ViViD: Video Virtual Try-on using Diffusion Models
Zixun Fang, Wei Zhai, Aimin Su, Hongliang Song, Kai Zhu, Mao Wang, Yu Chen, Zhiheng Liu, Yang Cao, Zheng-Jun Zha
TL;DR
ViViD presents a diffusion-model-based framework for video virtual try-on that addresses temporal inconsistency and garment-detail preservation through a Garment Encoder, Pose Encoder, attention feature fusion, and Temporal Modules. It introduces a large, high-resolution ViViD dataset with diverse garment categories and an image–video joint training strategy to learn both fine garment details and temporal dynamics. Across qualitative and quantitative evaluations, ViViD outperforms prior image- and video-based methods, demonstrating superior visual quality and stability, and its ablations confirm the importance of garment-aware encoding and joint training. The work advances practical video try-on for e-commerce and design, and provides public dataset and code resources for further research.
Abstract
Video virtual try-on aims to transfer a clothing item onto the video of a target person. Directly applying the technique of image-based try-on to the video domain in a frame-wise manner will cause temporal-inconsistent outcomes while previous video-based try-on solutions can only generate low visual quality and blurring results. In this work, we present ViViD, a novel framework employing powerful diffusion models to tackle the task of video virtual try-on. Specifically, we design the Garment Encoder to extract fine-grained clothing semantic features, guiding the model to capture garment details and inject them into the target video through the proposed attention feature fusion mechanism.
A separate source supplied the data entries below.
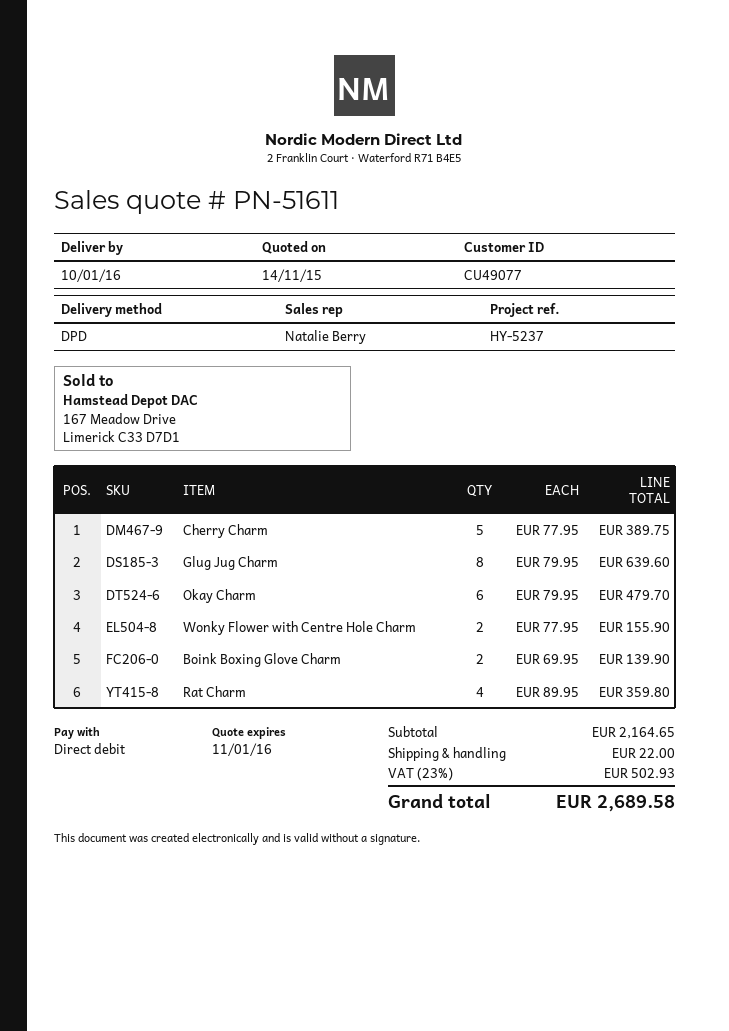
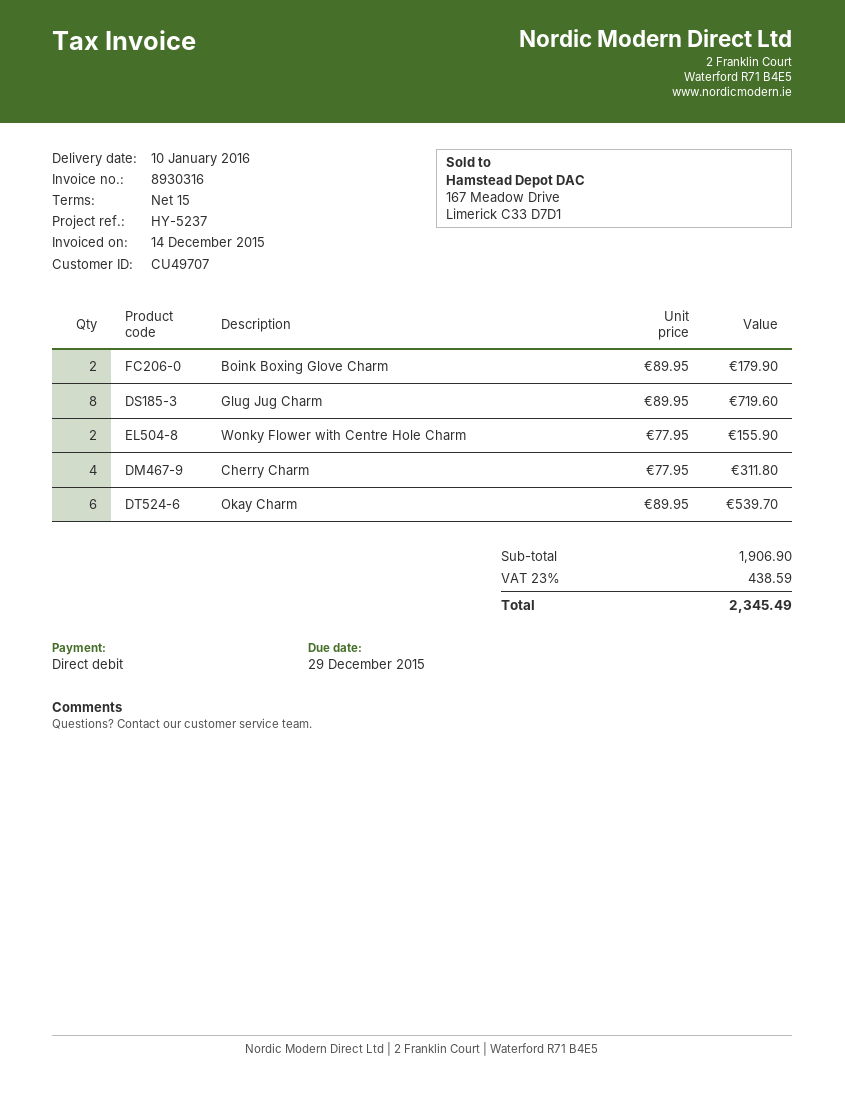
customer number: CU49077 -> CU49707
Cherry Charm: 5 x 77.95 = 389.75 -> 4 x 77.95 = 311.80
Glug Jug Charm: 8 x 79.95 = 639.60 -> 8 x 89.95 = 719.60
Okay Charm: 6 x 79.95 = 479.70 -> 6 x 89.95 = 539.70
Boink Boxing Glove Charm: 2 x 69.95 = 139.90 -> 2 x 89.95 = 179.90
Rat Charm: 4 x 89.95 = 359.80 -> none
subtotal: 2164.65 -> 1906.90
shipping: 22.00 -> none
tax: 23% = 502.93 -> 23% = 438.59
total: 2689.58 -> 2345.49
To ensure spatial-temporal consistency, we introduce a lightweight Pose Encoder to encode pose signals, enabling the model to learn the interactions between clothing and human posture and insert hierarchical Temporal Modules into the text-to-image stable diffusion model for more coherent and lifelike video synthesis. Furthermore, we collect a new dataset, which is the largest, with the most diverse types of garments and the highest resolution for the task of video virtual try-on to date. Extensive experiments demonstrate that our approach is able to yield satisfactory video try-on results. The dataset, codes, and weights will be publicly available. Project page: https://becauseimbatman0.github.io/ViViD.